Fig. 2. The schedule of proposed DPFN.

Download Full Size | PDF

The GTN provides a synthetic method for dynamic fusion by predicting weights. These weights serve as coefficients for the polarization features generated by the PEN. To do that, we design a GTN that extracts centralized target features from the Fourier transform image of a matched fuzzy image, and then generates three coefficients, namely {α1, α2, α3}, which collectively sum up to 1. In the GTN, we leverage the Fourier transform image of the fuzzy target image as input to enhance the precision of target information during weight generation. The Fourier transform feature of an image characterizes the gradient changes in the image pixels and captures target features at the frequency domain level. Notably, the overall characteristics of the transformed image remain relatively consistent across different scattering conditions, as shown in Fig. 3. This characteristic information that centralizes the expression of differences is useful for guiding the generation of fusion weights. The GTN performs a comprehensive analysis of the input Fourier information. It can adaptively blend features extracted by expert encoders and can stably adapt to different scattering scenarios due to its unique properties. Improve the stability and adaptability of the overall framework. During training, all polarization feature expert encoders, and decoders in DPFN are trained with GTN. In this way, GTN learns how to optimize polarization characteristics for different underwater scattering effects.

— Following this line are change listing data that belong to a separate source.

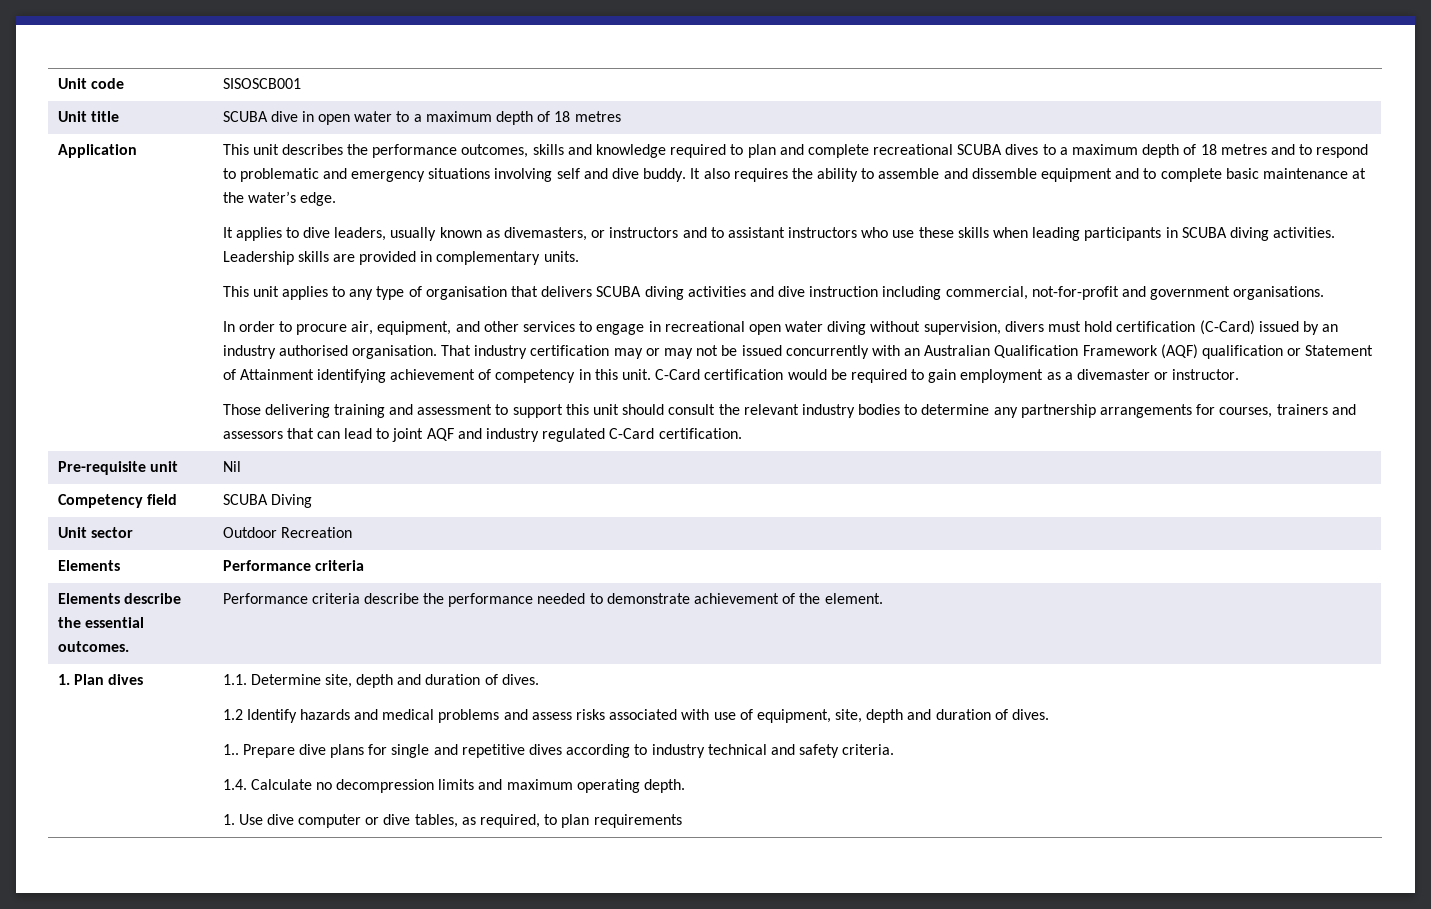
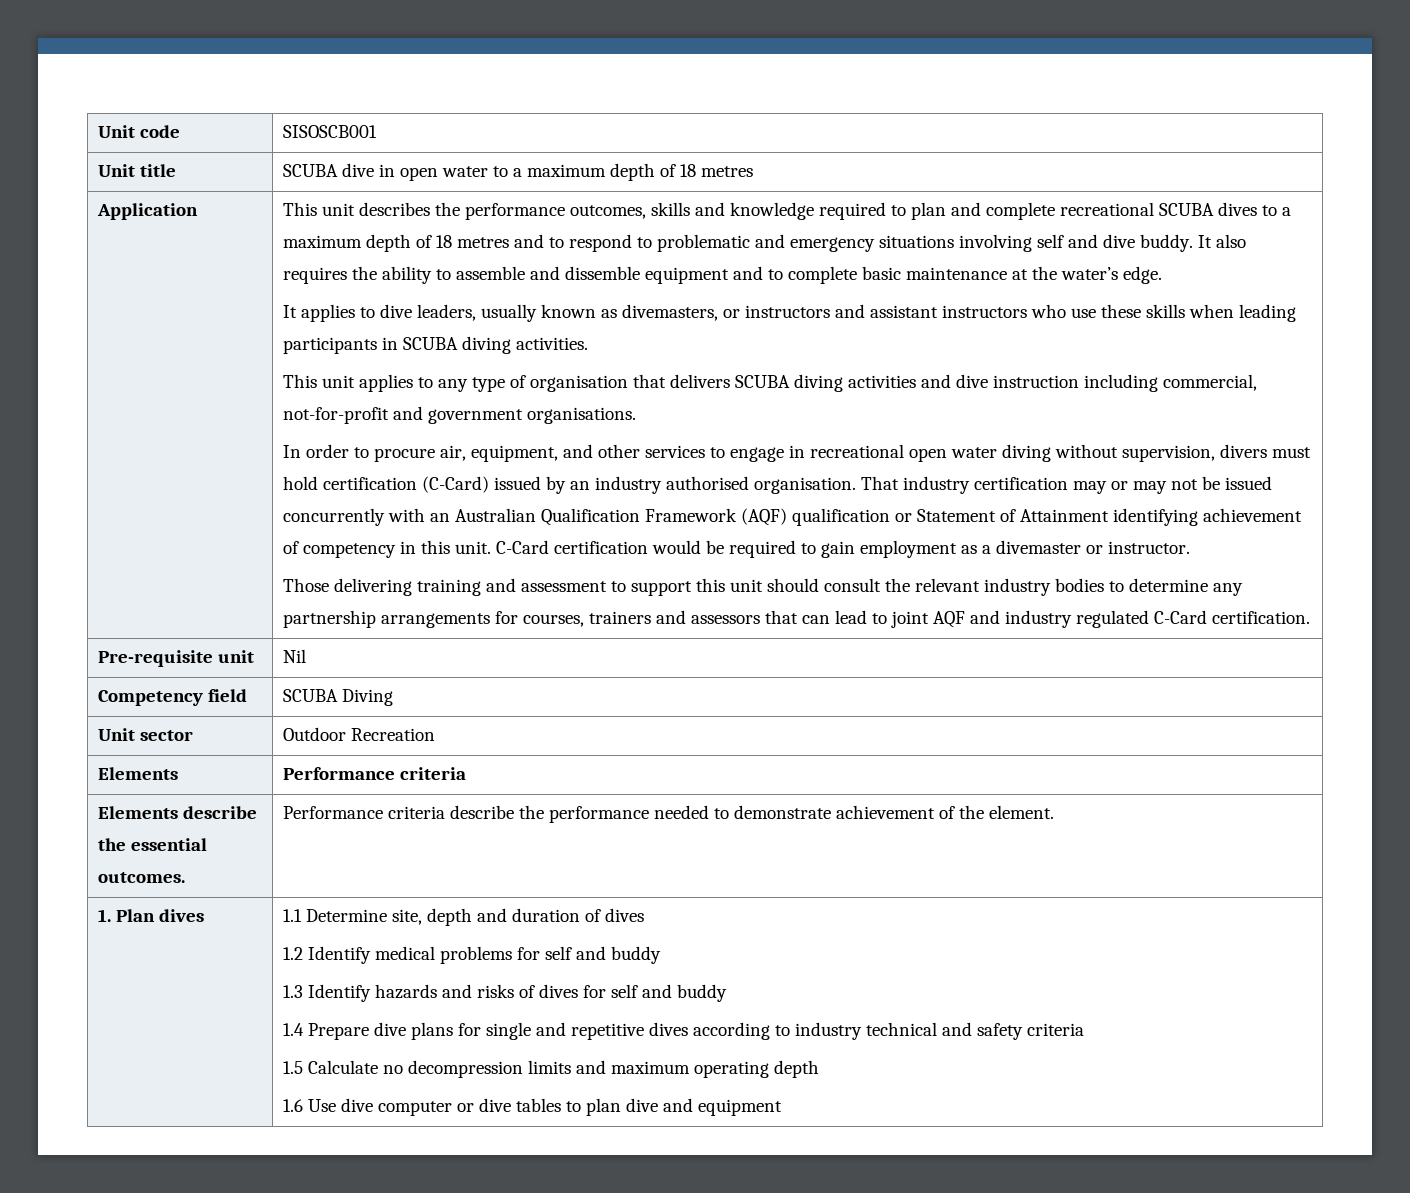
- It applies to dive leaders, usually known as divemasters, or instructors and to assistant instructors who use these skills when leading participants in SCUBA diving activities. Leadership skills are provided in complementary units.
+ It applies to dive leaders, usually known as divemasters, or instructors and assistant instructors who use these skills when leading participants in SCUBA diving activities.
- 1.1. Determine site, depth and duration of dives.
+ 1.1 Determine site, depth and duration of dives
- 1.2 Identify hazards and medical problems and assess risks associated with use of equipment, site, depth and duration of dives.
- 1.. Prepare dive plans for single and repetitive dives according to industry technical and safety criteria.
- 1.4. Calculate no decompression limits and maximum operating depth.
- 1. Use dive computer or dive tables, as required, to plan requirements
+ 1.2 Identify medical problems for self and buddy
+ 1.3 Identify hazards and risks of dives for self and buddy
+ 1.4 Prepare dive plans for single and repetitive dives according to industry technical and safety criteria
+ 1.5 Calculate no decompression limits and maximum operating depth
+ 1.6 Use dive computer or dive tables to plan dive and equipment

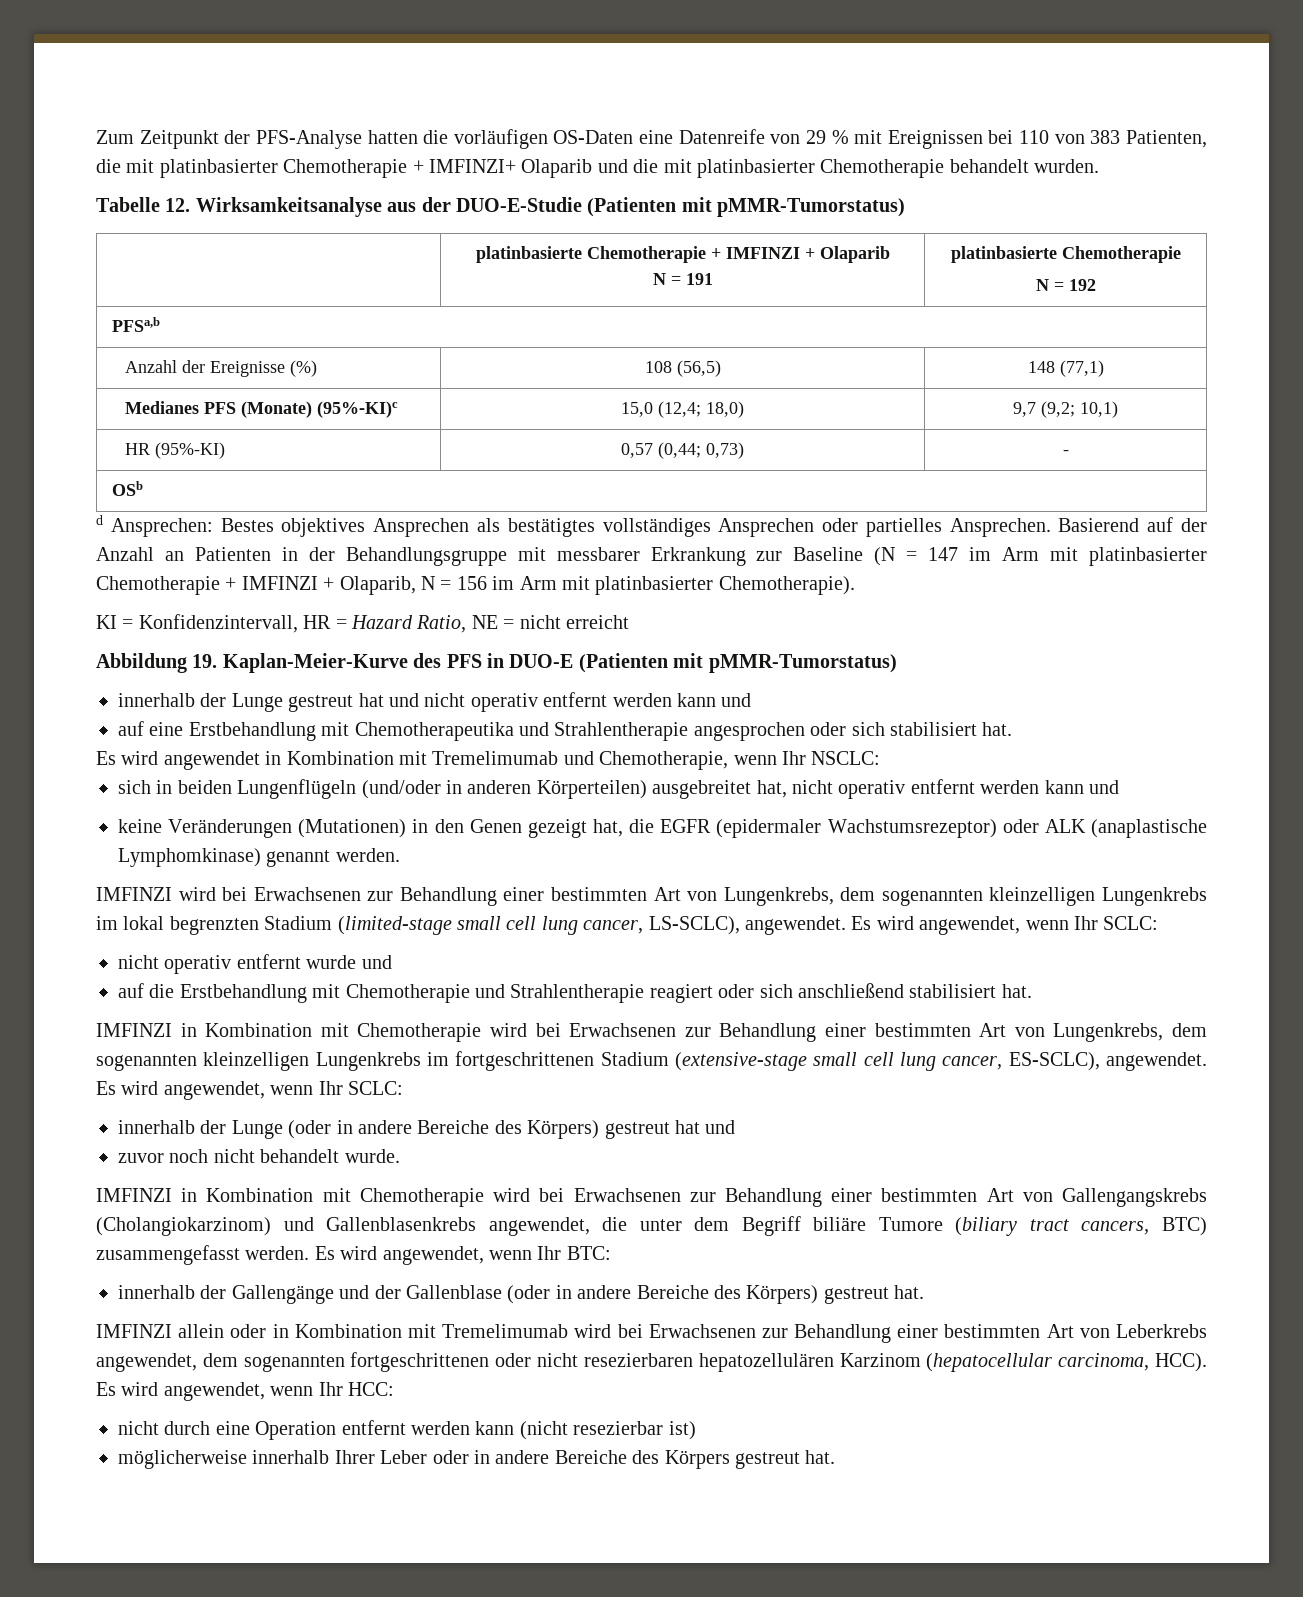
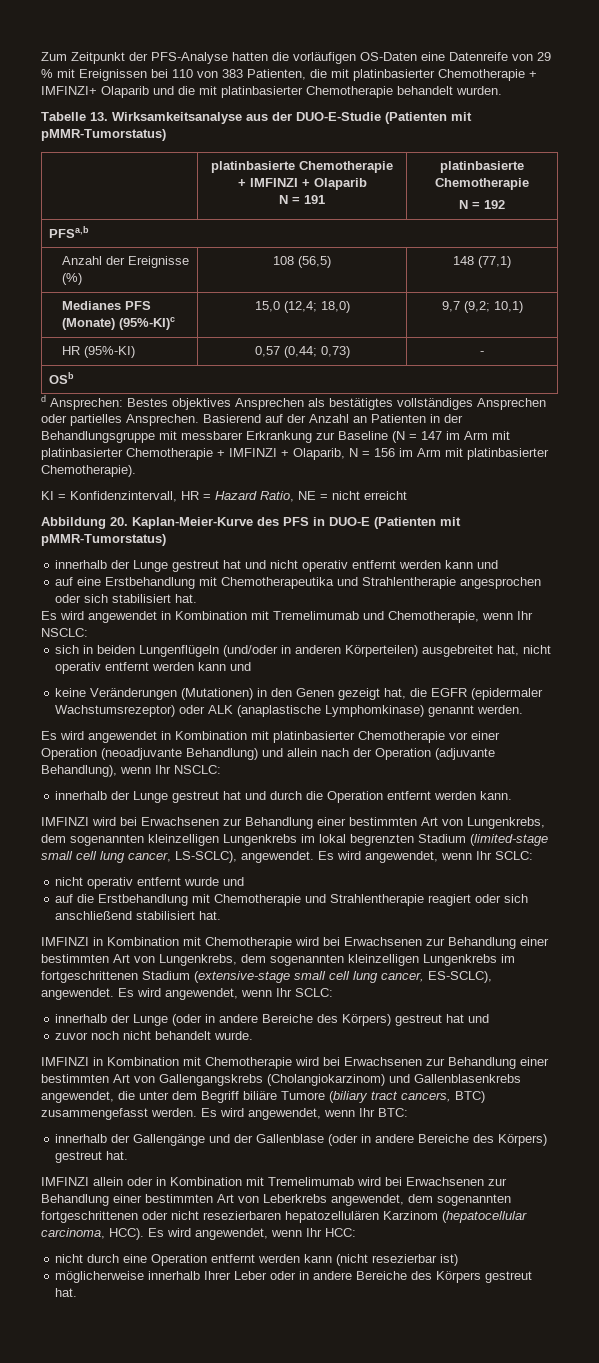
- Tabelle 12. Wirksamkeitsanalyse aus der DUO-E-Studie (Patienten mit pMMR-Tumorstatus)
+ Tabelle 13. Wirksamkeitsanalyse aus der DUO-E-Studie (Patienten mit pMMR-Tumorstatus)
- Abbildung 19. Kaplan-Meier-Kurve des PFS in DUO-E (Patienten mit pMMR-Tumorstatus)
+ Abbildung 20. Kaplan-Meier-Kurve des PFS in DUO-E (Patienten mit pMMR-Tumorstatus)
+ Es wird angewendet in Kombination mit platinbasierter Chemotherapie vor einer Operation (neoadjuvante Behandlung) und allein nach der Operation (adjuvante Behandlung), wenn Ihr NSCLC:
+ innerhalb der Lunge gestreut hat und durch die Operation entfernt werden kann.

Fig. 3. Fourier transform of intensity images at different concentrations. (a) 8 ml; (b) 9 ml;(c) 10 ml.

Download Full Size | PDF

2.3 Network design

The backbone network of the PEN, as shown in Fig. 2(b), is based on our previous work [24]. Since the polarization information itself belongs to high-latitude information, the existing detection method can only be expressed in a two-dimensional way. As a result, we incorporate sampling layers of varying sizes within the backbone network to extract polarization features at different scales. This facilitates a multi-scale and high-dimensional analysis for comprehensive extraction of polarization information. Subsequently, the extracted multi-scale information is integrated by a self-attention mechanism (SAM). The SAM enables the aggregation of effective polarization features by establishing interactions among feature information across different channels and the most useful features for the final goal recovery will be given higher weights [24,40]. The overall feature extraction part is composed of dense blocks, and the down-sampling is realized by the 2 × 2 max-pooling. In the multi-scale module, features are processed into different scales by down-sampling of different sizes, and the high-latitude extraction of features is realized by 3 × 3 convolutional layers.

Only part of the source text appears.